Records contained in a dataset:
__________

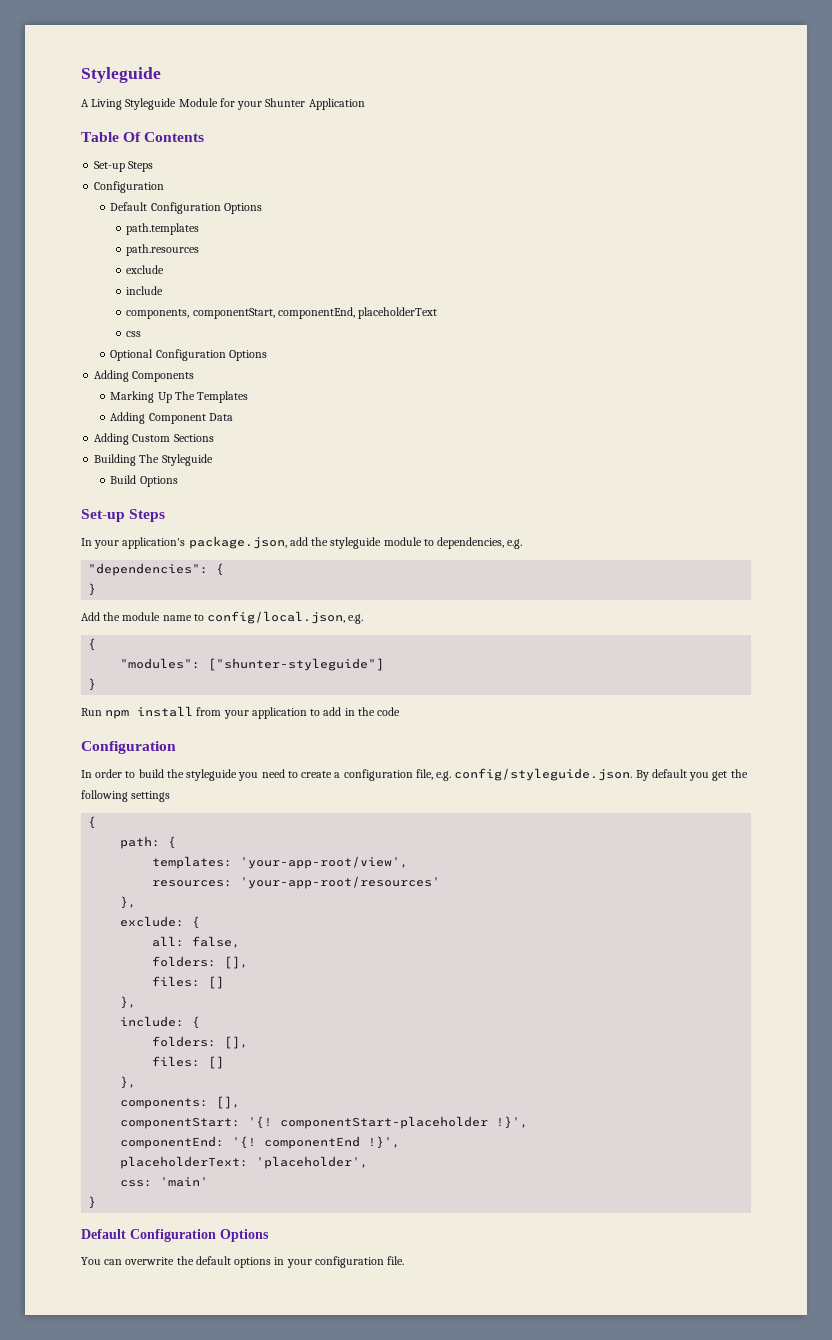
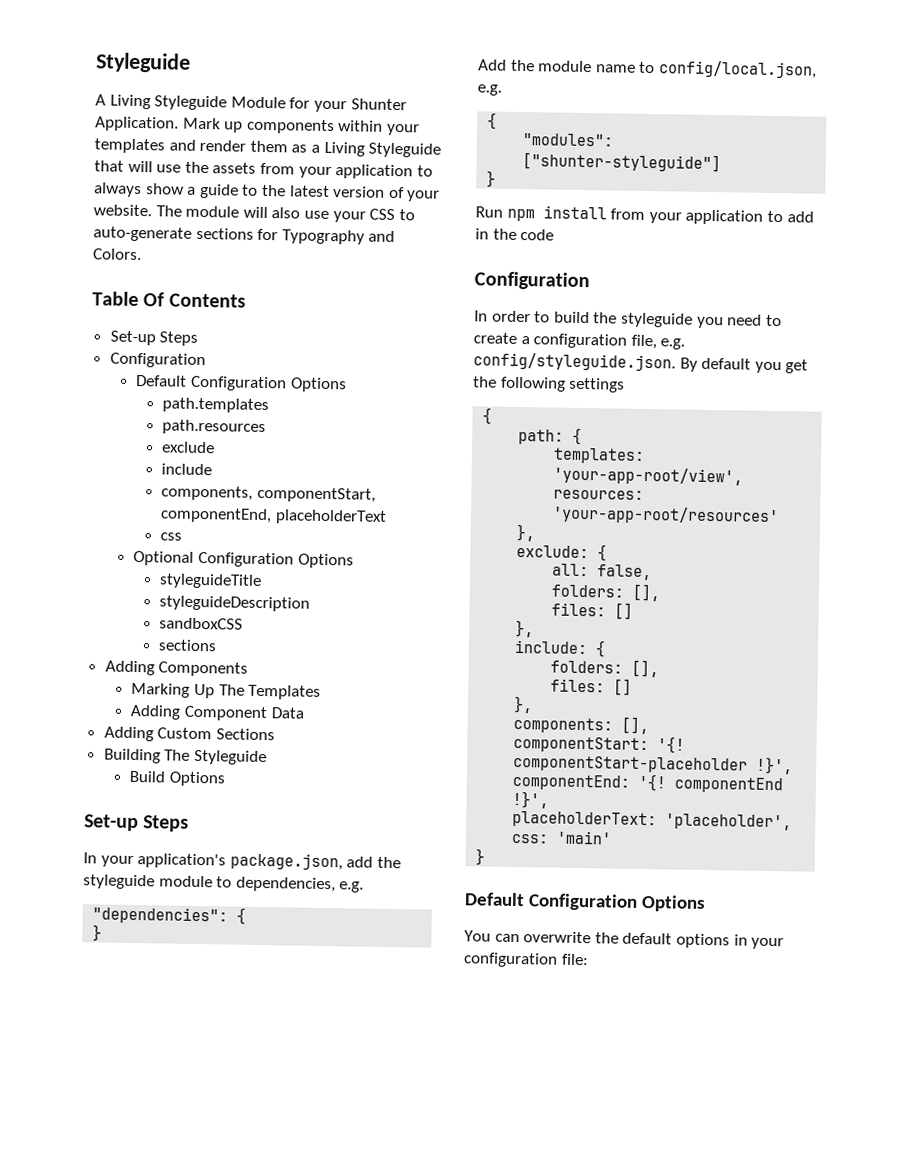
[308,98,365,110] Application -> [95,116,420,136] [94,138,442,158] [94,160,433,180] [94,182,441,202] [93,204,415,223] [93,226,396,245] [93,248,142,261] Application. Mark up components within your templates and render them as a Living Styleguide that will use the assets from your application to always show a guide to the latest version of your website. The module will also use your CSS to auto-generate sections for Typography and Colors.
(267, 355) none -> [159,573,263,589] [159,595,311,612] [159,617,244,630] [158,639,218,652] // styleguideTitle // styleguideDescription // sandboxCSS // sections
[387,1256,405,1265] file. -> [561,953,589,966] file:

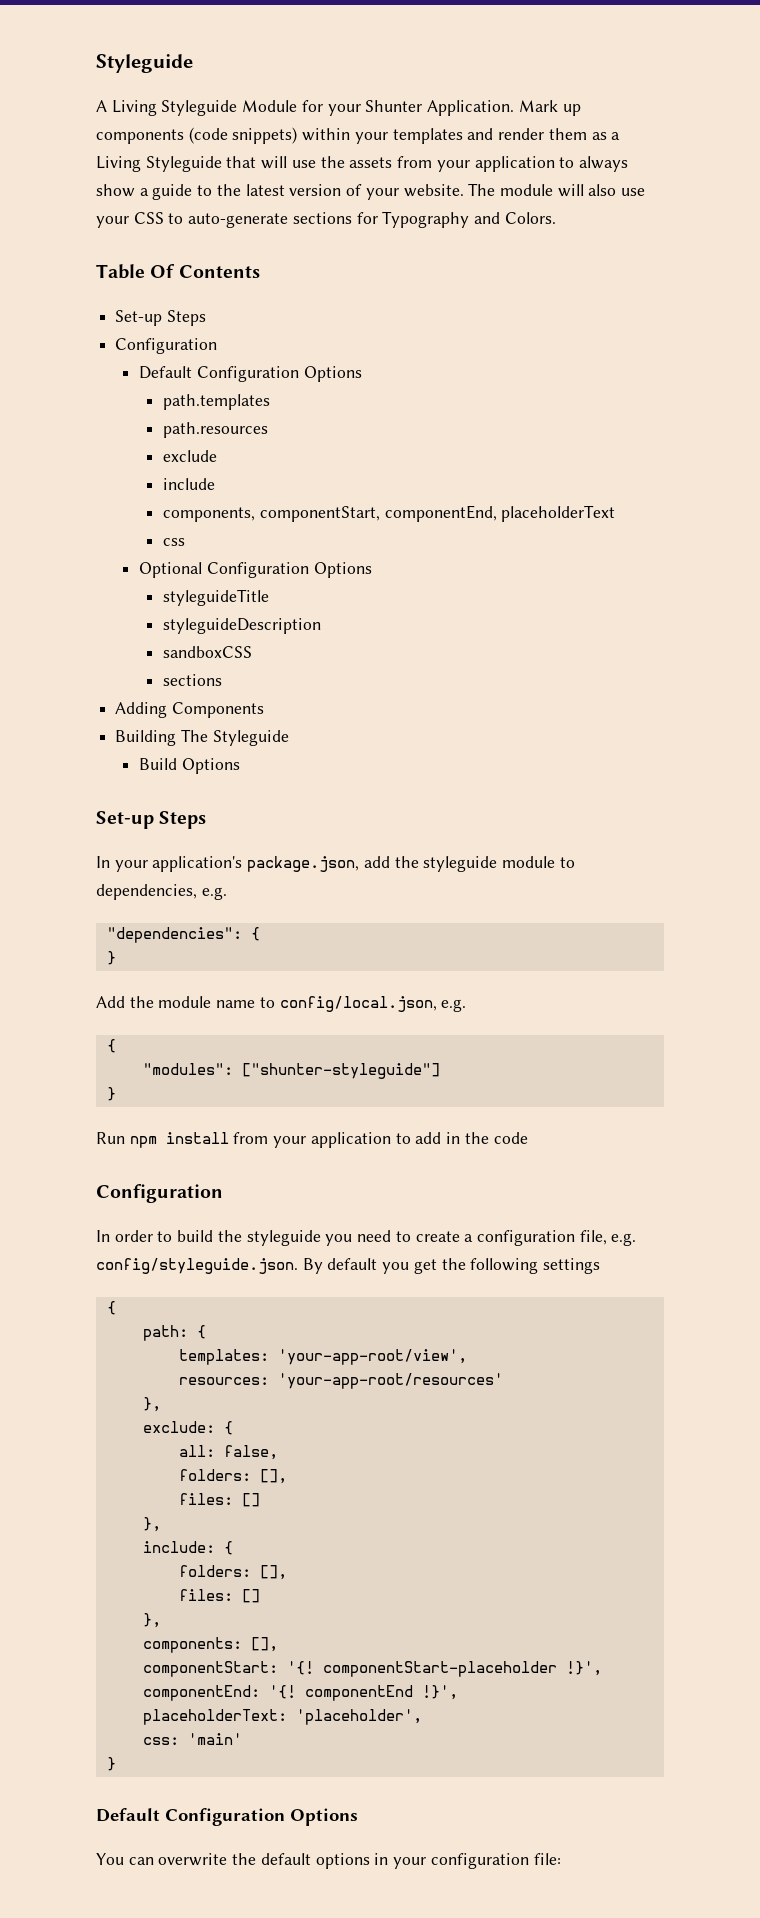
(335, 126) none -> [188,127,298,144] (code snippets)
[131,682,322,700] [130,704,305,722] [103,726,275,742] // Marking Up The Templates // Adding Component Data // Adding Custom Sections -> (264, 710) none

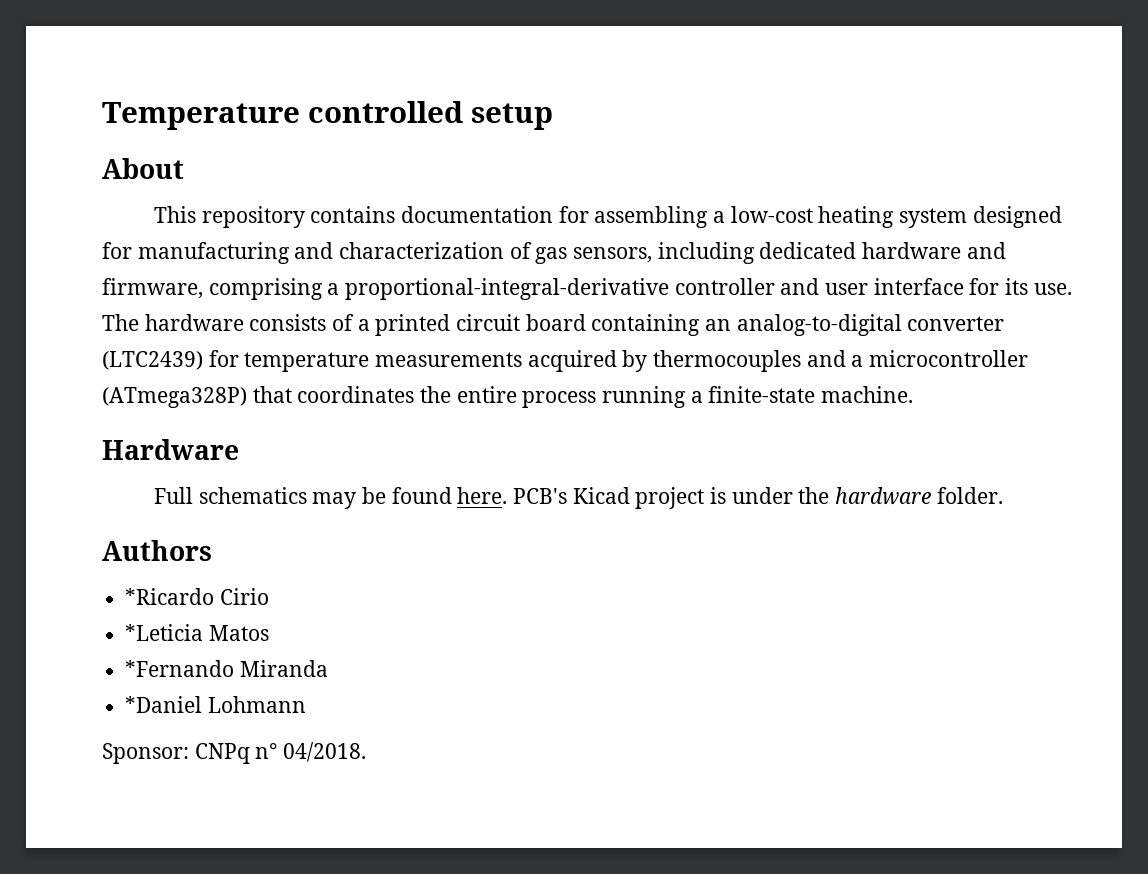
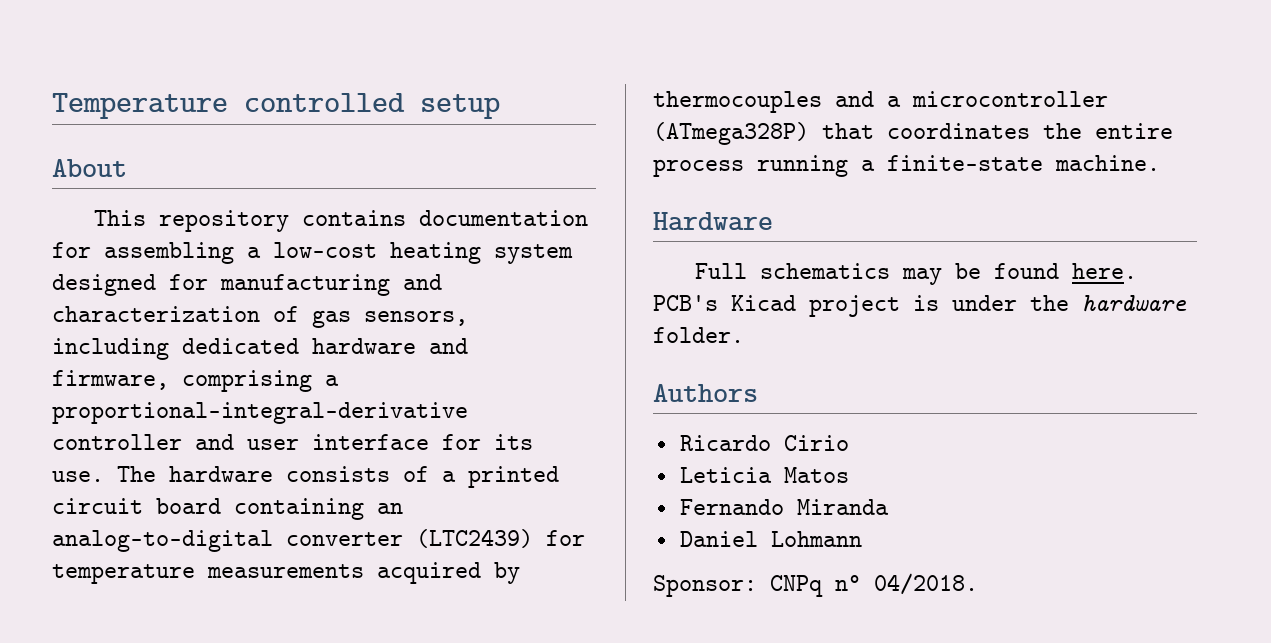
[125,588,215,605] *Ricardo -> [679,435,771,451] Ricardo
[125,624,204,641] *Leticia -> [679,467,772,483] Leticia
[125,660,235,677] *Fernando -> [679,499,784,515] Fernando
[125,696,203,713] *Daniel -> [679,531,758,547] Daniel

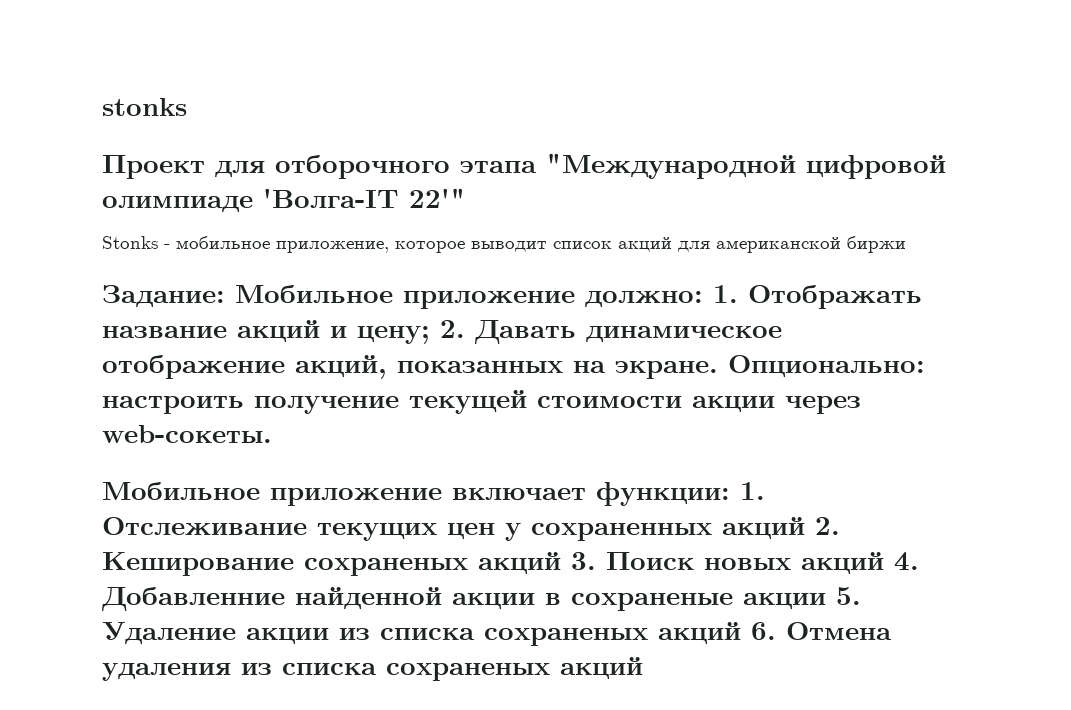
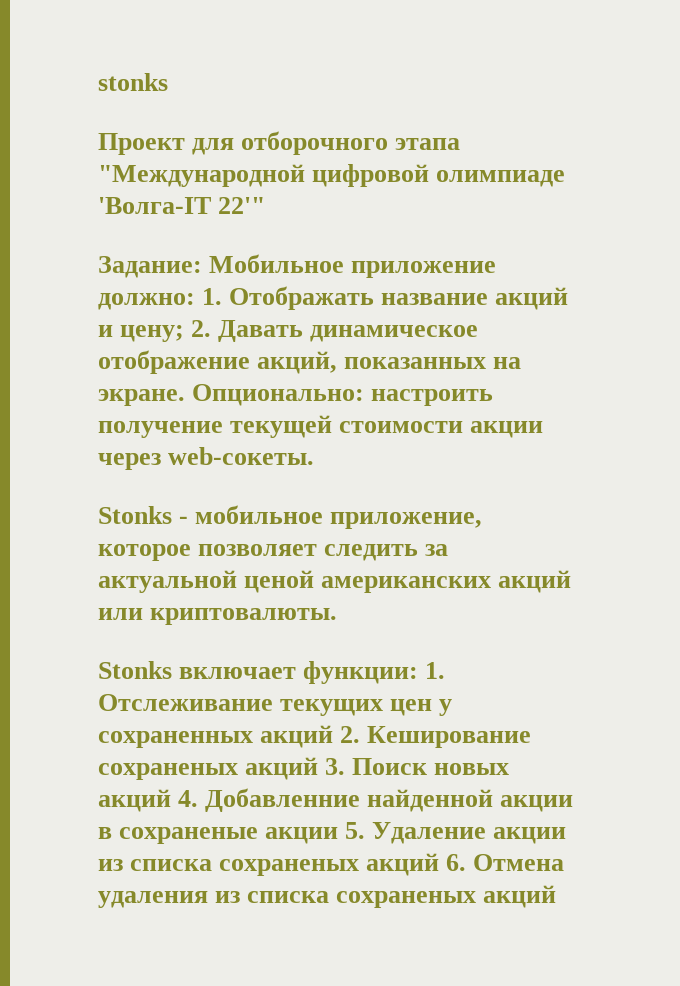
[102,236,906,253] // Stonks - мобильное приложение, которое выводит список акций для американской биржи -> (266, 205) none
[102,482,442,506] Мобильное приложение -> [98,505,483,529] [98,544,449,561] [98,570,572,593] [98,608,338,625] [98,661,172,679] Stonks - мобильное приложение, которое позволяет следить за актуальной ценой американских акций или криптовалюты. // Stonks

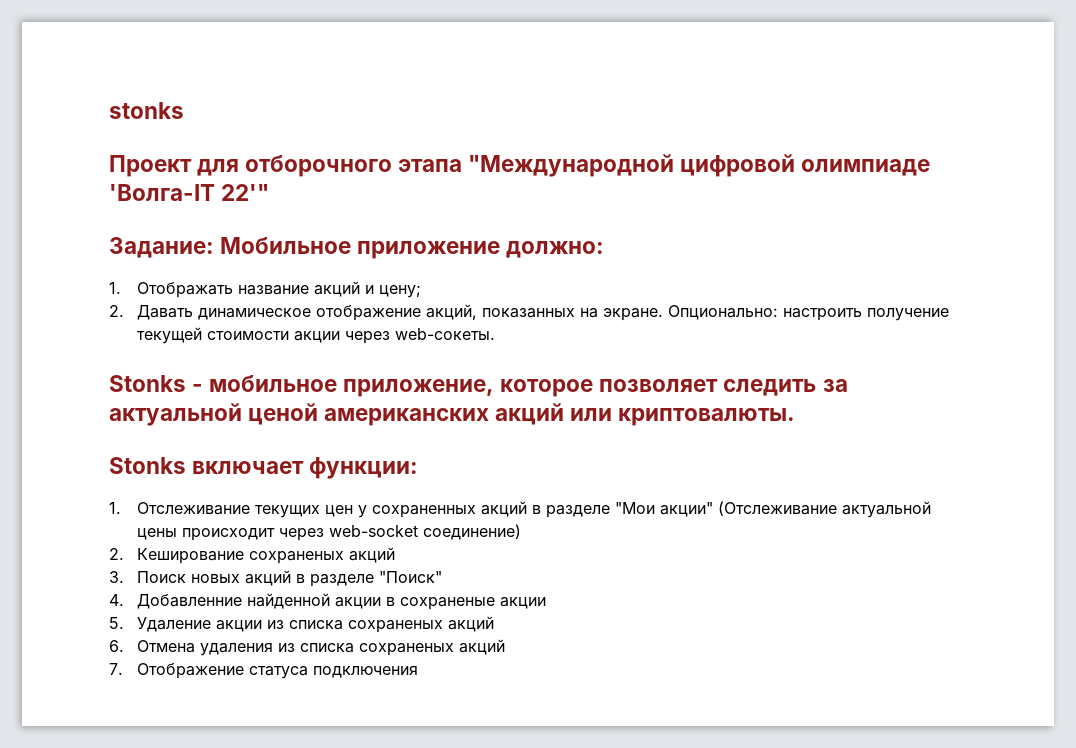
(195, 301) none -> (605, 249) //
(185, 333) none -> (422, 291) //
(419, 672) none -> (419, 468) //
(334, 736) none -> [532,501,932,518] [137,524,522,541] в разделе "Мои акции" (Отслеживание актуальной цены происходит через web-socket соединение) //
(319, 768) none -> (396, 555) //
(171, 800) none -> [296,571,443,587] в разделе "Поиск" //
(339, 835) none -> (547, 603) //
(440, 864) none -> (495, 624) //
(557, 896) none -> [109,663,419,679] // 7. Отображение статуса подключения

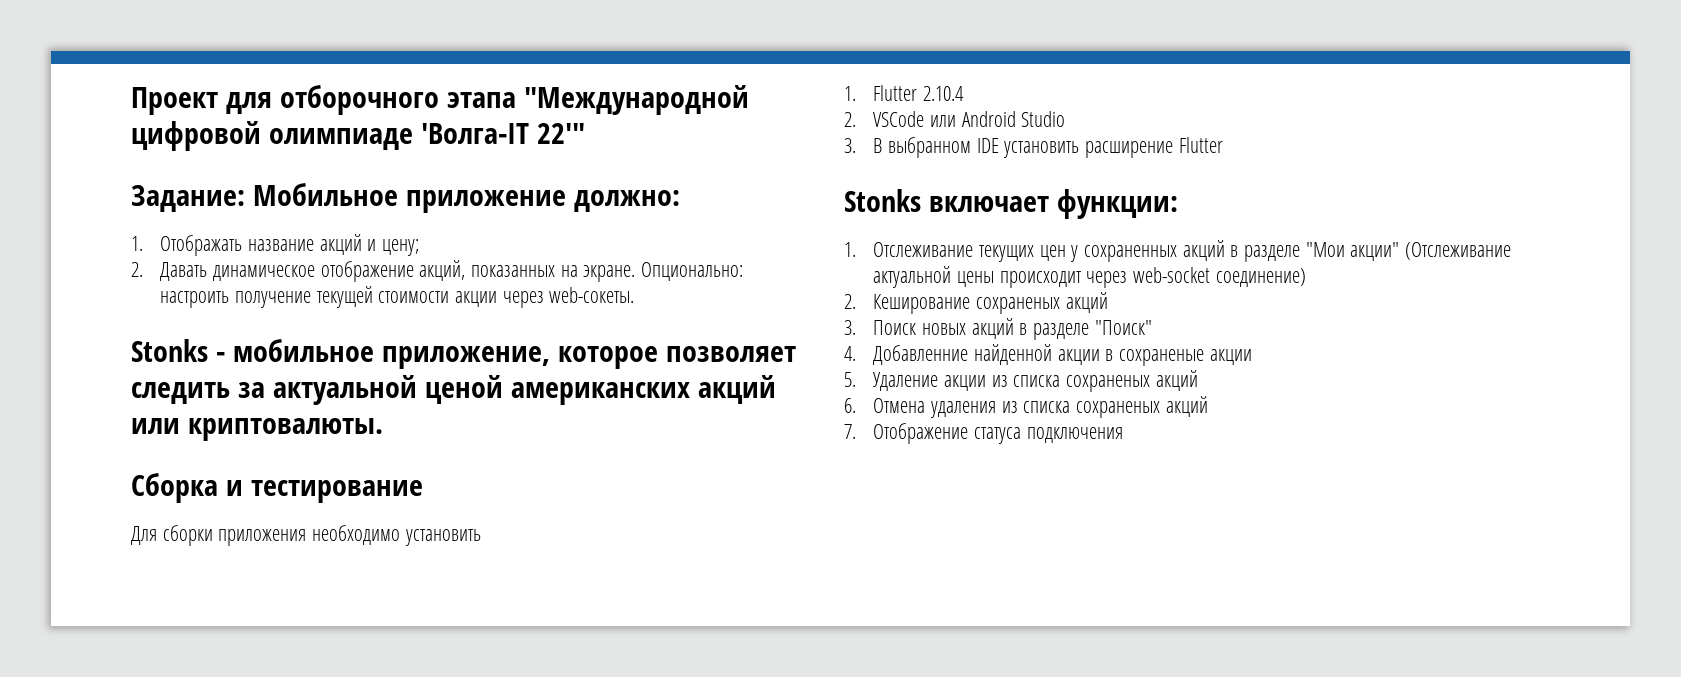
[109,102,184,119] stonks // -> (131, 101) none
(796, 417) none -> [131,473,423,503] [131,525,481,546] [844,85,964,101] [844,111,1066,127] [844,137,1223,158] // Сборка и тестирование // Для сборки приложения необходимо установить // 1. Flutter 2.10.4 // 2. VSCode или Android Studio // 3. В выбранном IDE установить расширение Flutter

__________

**PROBLEM TO SOLVE:**
Give again, word for word, every line from the top of the entries above to the line holding "(267, 355) none", both included. Leave the pictures out.

**REPLY:**
[308,98,365,110] Application -> [95,116,420,136] [94,138,442,158] [94,160,433,180] [94,182,441,202] [93,204,415,223] [93,226,396,245] [93,248,142,261] Application. Mark up components within your templates and render them as a Living Styleguide that will use the assets from your application to always show a guide to the latest version of your website. The module will also use your CSS to auto-generate sections for Typography and Colors.
(267, 355) none -> [159,573,263,589] [159,595,311,612] [159,617,244,630] [158,639,218,652] // styleguideTitle // styleguideDescription // sandboxCSS // sections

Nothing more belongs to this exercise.